DATASET -
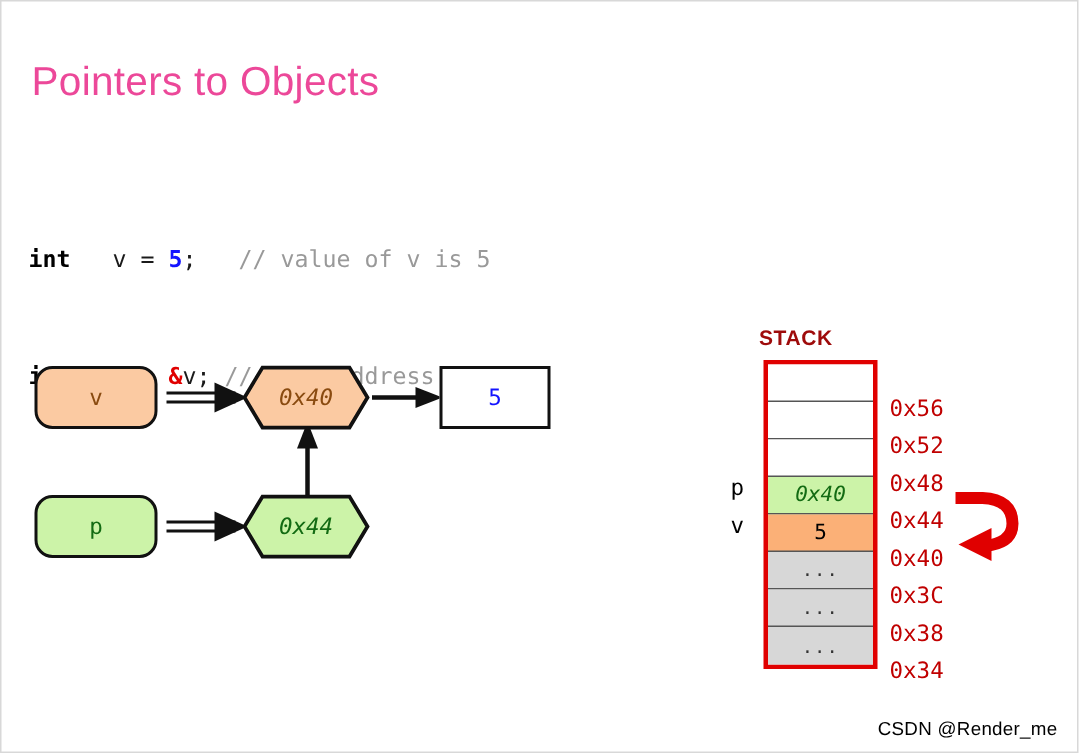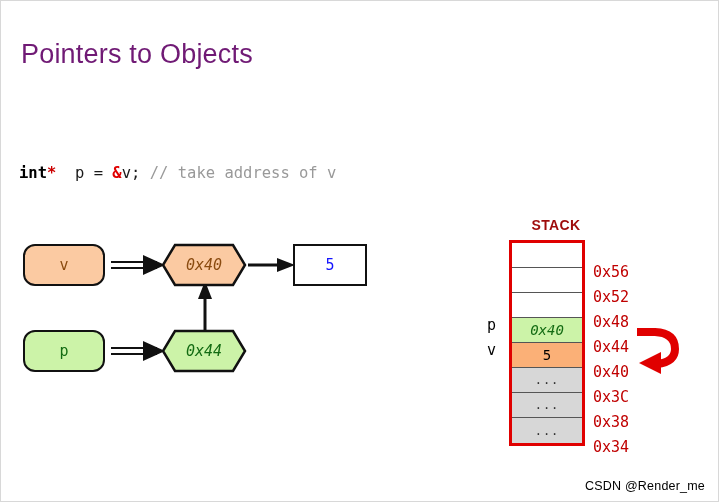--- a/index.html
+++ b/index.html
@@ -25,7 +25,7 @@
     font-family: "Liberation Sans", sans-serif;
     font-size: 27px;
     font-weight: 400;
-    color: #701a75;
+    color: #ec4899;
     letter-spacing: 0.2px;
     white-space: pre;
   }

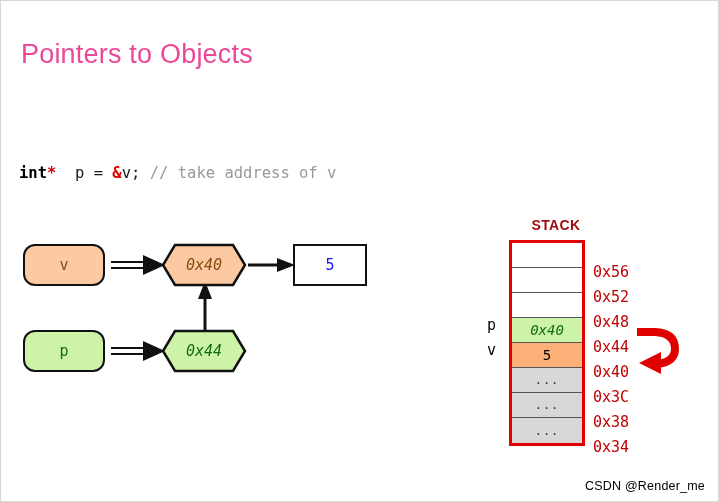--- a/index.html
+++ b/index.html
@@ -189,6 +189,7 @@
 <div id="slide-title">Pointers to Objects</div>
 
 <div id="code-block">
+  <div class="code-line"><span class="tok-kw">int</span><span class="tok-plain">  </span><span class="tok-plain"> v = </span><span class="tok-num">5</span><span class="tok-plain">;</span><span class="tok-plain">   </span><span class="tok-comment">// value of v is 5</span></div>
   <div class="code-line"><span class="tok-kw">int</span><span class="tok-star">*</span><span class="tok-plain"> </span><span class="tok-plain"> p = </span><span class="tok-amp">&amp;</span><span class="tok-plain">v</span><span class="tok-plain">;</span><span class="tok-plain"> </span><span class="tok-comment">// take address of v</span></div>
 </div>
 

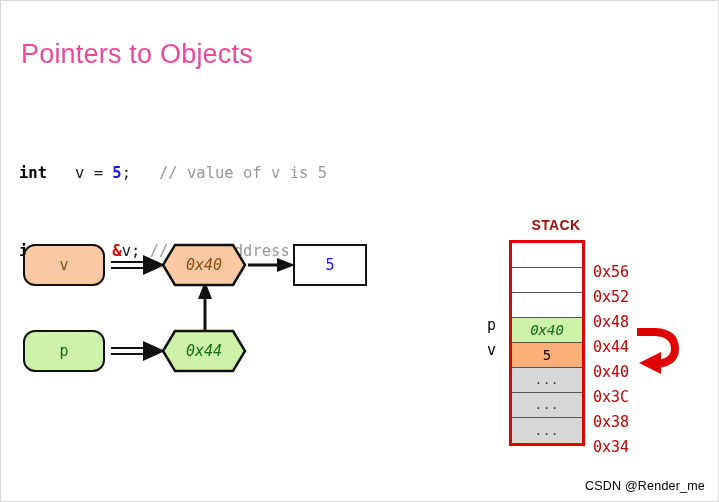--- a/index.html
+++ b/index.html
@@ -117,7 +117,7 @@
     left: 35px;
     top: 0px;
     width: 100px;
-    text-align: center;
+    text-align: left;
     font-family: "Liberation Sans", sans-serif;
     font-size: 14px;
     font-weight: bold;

PROBLEM -
Set down every entry above exactly as written, but skip the pictures.

RESPONSE TO THIS EXERCISE -
--- a/index.html
+++ b/index.html
@@ -25,7 +25,7 @@
     font-family: "Liberation Sans", sans-serif;
     font-size: 27px;
     font-weight: 400;
-    color: #701a75;
+    color: #ec4899;
     letter-spacing: 0.2px;
     white-space: pre;
   }

--- a/index.html
+++ b/index.html
@@ -189,6 +189,7 @@
 <div id="slide-title">Pointers to Objects</div>
 
 <div id="code-block">
+  <div class="code-line"><span class="tok-kw">int</span><span class="tok-plain">  </span><span class="tok-plain"> v = </span><span class="tok-num">5</span><span class="tok-plain">;</span><span class="tok-plain">   </span><span class="tok-comment">// value of v is 5</span></div>
   <div class="code-line"><span class="tok-kw">int</span><span class="tok-star">*</span><span class="tok-plain"> </span><span class="tok-plain"> p = </span><span class="tok-amp">&amp;</span><span class="tok-plain">v</span><span class="tok-plain">;</span><span class="tok-plain"> </span><span class="tok-comment">// take address of v</span></div>
 </div>
 

--- a/index.html
+++ b/index.html
@@ -117,7 +117,7 @@
     left: 35px;
     top: 0px;
     width: 100px;
-    text-align: center;
+    text-align: left;
     font-family: "Liberation Sans", sans-serif;
     font-size: 14px;
     font-weight: bold;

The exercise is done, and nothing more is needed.